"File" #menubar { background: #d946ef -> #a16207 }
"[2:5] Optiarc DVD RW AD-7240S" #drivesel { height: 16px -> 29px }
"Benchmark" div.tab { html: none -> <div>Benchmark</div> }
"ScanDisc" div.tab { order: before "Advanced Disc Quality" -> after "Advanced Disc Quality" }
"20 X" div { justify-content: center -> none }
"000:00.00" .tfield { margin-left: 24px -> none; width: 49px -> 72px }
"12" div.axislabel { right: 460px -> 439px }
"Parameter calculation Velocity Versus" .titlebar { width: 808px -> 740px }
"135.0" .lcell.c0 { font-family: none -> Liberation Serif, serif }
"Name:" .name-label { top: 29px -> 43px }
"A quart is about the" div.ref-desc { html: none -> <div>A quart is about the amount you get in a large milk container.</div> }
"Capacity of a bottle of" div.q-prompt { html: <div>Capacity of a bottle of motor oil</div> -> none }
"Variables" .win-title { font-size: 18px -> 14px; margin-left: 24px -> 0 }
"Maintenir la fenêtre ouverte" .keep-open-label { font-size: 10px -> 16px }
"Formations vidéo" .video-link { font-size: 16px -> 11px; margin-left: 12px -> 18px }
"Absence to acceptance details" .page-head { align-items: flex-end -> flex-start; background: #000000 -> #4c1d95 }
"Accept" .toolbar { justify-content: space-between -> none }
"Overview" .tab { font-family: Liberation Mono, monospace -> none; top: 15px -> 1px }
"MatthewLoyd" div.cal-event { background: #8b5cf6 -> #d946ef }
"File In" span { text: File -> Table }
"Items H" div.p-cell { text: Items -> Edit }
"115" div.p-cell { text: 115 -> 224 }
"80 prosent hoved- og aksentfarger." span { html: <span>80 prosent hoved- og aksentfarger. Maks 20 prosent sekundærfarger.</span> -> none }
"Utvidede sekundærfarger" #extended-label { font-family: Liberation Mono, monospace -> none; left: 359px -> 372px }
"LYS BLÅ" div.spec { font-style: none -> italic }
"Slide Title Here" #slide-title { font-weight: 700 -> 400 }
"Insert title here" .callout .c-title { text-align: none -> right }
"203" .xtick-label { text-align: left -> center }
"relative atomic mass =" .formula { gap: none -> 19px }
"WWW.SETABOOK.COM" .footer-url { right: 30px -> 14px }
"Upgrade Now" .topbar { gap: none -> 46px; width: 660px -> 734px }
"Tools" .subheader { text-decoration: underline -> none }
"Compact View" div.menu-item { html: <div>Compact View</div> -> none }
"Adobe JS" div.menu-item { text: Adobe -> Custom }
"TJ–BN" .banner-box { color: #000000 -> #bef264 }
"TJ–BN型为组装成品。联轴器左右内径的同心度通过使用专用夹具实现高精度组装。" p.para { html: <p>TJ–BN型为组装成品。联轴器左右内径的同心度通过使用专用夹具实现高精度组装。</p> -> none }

▸ EXERCISE REQUIREMENTS: Search the data for the string "Liberation". List each line that has it.

▸ COMPLETED EXERCISE:
"135.0" .lcell.c0 { font-family: none -> Liberation Serif, serif }
"Overview" .tab { font-family: Liberation Mono, monospace -> none; top: 15px -> 1px }
"Utvidede sekundærfarger" #extended-label { font-family: Liberation Mono, monospace -> none; left: 359px -> 372px }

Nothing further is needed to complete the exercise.